Your task
Using the material below, return exactly the lines between the one holding "Enthaarungswachs in Dose Talkum" and the one holding "subtotal: 9349.50 -> 9260.50", inclusive, and no others.

Supplied material

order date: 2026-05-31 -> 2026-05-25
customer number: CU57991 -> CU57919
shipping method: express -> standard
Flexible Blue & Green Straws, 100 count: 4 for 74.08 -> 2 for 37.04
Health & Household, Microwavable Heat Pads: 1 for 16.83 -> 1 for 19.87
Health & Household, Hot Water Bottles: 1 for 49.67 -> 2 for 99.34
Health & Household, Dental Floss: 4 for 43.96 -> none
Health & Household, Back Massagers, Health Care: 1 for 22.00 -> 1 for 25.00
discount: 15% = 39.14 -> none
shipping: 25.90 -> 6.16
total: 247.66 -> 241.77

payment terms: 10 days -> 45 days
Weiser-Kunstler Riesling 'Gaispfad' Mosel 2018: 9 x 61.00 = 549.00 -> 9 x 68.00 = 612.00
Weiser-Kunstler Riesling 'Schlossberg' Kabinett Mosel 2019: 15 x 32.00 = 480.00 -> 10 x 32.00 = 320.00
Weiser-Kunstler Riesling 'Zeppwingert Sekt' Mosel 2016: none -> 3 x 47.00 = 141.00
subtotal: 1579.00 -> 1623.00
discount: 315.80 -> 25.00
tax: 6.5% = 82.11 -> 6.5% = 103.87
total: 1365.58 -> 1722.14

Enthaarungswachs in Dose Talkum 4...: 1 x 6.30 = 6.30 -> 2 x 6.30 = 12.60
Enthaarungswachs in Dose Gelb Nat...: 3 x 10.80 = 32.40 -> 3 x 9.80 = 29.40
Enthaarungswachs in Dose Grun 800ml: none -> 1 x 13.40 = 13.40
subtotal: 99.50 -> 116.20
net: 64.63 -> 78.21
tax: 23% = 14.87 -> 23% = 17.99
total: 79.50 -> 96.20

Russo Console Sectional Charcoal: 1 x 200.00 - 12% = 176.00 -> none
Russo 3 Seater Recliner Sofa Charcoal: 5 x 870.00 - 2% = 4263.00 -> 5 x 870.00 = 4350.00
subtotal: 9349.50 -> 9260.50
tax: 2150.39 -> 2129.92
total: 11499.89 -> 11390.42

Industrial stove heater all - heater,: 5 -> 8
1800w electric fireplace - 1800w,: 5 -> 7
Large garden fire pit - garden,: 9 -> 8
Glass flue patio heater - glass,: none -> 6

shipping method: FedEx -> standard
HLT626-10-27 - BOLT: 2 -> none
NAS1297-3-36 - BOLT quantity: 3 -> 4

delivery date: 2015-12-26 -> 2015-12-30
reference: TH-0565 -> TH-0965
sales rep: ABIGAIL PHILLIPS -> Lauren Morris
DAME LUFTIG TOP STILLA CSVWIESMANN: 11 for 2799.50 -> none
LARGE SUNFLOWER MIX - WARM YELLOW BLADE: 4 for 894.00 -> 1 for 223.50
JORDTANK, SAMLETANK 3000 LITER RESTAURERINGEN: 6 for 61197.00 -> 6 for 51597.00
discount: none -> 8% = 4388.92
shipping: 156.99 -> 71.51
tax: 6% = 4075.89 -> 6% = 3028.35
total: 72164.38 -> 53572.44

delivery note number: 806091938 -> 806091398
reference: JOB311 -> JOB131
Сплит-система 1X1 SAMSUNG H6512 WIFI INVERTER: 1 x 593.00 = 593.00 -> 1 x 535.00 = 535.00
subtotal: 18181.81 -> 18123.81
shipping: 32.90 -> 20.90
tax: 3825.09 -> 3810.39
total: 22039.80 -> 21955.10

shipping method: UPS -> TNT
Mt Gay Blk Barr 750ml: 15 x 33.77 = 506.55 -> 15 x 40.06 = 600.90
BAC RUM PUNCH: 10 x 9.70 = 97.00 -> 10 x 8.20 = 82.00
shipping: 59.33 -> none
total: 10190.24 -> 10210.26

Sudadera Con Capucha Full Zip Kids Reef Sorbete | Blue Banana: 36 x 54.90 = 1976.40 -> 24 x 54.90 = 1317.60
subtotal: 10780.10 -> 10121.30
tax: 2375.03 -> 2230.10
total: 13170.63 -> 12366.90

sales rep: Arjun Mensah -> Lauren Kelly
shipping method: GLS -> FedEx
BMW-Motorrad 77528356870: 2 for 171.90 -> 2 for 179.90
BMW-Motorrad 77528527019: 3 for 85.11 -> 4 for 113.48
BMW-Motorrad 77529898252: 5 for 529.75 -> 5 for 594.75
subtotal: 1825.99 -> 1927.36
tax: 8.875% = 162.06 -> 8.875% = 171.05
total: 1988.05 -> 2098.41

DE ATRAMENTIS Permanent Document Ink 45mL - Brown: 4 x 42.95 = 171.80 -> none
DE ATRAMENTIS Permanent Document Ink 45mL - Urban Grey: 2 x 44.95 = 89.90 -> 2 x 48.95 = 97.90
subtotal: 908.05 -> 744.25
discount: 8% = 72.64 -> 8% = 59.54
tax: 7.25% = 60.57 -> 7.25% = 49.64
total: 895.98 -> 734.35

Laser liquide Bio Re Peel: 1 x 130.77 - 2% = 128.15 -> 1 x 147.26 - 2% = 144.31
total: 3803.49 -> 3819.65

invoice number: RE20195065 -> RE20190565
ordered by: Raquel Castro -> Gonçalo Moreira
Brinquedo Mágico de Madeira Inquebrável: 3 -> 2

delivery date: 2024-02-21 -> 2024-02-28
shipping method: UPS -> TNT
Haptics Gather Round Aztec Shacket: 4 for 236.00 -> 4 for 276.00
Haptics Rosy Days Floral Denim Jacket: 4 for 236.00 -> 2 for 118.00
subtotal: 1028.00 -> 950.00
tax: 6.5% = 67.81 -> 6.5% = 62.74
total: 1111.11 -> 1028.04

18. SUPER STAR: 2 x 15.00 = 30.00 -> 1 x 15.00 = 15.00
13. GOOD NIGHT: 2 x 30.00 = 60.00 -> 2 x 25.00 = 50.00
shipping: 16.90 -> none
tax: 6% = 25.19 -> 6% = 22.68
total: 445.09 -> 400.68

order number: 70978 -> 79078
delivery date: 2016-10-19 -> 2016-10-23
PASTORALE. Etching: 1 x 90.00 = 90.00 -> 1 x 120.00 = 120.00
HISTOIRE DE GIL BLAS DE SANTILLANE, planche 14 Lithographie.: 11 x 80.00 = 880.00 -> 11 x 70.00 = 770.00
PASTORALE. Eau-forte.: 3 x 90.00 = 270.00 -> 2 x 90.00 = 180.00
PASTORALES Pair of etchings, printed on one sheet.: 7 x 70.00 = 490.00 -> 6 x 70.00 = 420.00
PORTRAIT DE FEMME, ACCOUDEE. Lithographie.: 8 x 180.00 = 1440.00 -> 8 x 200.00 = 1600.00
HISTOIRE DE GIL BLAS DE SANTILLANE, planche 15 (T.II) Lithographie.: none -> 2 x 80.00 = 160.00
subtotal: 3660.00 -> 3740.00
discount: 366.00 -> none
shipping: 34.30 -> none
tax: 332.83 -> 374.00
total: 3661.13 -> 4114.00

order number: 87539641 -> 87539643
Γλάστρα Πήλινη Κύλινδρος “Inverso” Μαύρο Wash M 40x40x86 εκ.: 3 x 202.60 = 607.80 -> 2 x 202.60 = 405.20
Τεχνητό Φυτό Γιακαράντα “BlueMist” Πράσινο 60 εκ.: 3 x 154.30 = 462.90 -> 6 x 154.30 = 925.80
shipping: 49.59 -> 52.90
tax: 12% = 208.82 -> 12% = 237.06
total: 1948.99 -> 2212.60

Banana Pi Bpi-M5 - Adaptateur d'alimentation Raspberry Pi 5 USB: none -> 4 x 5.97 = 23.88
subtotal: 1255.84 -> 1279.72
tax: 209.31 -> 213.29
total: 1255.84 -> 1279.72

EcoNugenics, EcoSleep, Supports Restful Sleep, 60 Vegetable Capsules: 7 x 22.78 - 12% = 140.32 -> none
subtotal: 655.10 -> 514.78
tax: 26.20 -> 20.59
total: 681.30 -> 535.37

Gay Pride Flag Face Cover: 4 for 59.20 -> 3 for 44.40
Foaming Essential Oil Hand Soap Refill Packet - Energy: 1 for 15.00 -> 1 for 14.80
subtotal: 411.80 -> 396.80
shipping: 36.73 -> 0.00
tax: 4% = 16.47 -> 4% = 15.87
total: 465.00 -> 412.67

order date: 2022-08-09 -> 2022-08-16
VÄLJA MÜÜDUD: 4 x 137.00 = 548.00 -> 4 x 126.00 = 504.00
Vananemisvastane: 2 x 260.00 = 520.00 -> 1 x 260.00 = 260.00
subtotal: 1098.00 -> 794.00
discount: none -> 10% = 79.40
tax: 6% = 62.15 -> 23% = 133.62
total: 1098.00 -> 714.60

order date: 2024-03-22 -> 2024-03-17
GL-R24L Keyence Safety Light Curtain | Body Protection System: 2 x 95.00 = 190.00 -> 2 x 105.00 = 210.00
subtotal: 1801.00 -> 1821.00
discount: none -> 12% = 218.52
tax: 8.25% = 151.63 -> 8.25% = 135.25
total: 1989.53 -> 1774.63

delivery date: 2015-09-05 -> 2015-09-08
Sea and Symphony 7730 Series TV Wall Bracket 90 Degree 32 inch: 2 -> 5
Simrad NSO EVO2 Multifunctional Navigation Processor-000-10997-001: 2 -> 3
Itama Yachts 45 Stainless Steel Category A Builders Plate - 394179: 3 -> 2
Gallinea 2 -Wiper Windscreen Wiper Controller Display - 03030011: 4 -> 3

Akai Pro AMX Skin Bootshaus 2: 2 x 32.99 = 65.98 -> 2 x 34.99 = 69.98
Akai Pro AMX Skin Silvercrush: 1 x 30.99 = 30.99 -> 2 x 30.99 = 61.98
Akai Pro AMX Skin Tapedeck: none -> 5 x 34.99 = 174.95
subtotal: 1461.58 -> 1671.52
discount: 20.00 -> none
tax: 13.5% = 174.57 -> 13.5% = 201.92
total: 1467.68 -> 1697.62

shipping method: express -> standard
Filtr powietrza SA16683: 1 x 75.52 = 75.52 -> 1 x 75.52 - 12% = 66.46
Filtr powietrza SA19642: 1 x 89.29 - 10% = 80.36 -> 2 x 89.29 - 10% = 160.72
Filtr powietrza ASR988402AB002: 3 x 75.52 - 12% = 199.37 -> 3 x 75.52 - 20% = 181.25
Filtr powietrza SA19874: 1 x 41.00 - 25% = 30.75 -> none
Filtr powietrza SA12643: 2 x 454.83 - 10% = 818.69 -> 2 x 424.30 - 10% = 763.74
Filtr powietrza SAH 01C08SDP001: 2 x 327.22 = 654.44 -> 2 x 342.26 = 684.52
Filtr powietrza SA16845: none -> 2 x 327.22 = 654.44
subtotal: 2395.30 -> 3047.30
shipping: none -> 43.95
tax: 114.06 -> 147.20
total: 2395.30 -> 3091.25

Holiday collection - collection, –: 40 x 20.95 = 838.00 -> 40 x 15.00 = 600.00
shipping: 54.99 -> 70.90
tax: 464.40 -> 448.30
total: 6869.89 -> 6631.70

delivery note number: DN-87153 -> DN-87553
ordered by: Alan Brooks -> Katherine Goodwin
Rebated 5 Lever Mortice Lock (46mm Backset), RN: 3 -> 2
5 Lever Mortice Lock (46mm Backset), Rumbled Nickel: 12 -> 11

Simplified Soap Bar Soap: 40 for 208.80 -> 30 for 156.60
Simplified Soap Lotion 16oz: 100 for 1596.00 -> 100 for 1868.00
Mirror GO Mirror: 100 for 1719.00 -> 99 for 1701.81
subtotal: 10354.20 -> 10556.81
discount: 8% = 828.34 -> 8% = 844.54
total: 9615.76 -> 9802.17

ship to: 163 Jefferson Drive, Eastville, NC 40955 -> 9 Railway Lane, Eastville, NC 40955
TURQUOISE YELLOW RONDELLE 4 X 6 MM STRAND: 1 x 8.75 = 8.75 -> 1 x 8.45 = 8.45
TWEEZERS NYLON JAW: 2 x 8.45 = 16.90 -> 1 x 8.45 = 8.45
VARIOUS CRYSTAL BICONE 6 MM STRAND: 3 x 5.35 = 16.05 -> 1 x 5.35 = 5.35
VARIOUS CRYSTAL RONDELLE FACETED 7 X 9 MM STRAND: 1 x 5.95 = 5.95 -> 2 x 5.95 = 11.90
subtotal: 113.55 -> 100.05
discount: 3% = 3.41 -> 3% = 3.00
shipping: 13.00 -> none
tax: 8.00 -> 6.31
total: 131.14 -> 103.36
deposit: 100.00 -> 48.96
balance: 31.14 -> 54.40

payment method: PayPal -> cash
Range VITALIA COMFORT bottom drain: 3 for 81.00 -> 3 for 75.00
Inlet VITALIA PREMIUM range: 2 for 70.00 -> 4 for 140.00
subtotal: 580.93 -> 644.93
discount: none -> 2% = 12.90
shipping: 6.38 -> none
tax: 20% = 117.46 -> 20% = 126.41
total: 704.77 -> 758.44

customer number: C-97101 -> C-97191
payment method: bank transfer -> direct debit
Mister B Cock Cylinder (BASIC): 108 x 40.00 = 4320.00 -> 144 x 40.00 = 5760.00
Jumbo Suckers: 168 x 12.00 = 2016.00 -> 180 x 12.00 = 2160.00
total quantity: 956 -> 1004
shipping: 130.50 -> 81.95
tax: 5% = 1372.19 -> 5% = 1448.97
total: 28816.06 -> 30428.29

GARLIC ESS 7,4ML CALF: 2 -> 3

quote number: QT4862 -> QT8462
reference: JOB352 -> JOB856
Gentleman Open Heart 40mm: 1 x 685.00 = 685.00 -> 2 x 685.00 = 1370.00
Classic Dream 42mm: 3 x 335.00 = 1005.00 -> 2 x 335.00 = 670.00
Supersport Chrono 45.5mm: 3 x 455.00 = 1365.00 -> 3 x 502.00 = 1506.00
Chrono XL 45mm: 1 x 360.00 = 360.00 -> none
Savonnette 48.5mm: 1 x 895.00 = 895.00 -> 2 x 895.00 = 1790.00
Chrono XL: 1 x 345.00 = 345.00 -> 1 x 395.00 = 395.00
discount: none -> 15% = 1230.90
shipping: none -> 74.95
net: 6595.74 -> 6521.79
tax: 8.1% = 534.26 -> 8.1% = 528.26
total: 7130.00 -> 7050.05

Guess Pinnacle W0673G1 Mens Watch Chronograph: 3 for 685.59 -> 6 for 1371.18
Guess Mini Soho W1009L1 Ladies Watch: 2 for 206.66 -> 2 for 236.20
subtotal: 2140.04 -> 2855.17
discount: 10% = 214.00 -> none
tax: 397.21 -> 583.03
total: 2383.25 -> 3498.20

Answer below
Enthaarungswachs in Dose Talkum 4...: 1 x 6.30 = 6.30 -> 2 x 6.30 = 12.60
Enthaarungswachs in Dose Gelb Nat...: 3 x 10.80 = 32.40 -> 3 x 9.80 = 29.40
Enthaarungswachs in Dose Grun 800ml: none -> 1 x 13.40 = 13.40
subtotal: 99.50 -> 116.20
net: 64.63 -> 78.21
tax: 23% = 14.87 -> 23% = 17.99
total: 79.50 -> 96.20

Russo Console Sectional Charcoal: 1 x 200.00 - 12% = 176.00 -> none
Russo 3 Seater Recliner Sofa Charcoal: 5 x 870.00 - 2% = 4263.00 -> 5 x 870.00 = 4350.00
subtotal: 9349.50 -> 9260.50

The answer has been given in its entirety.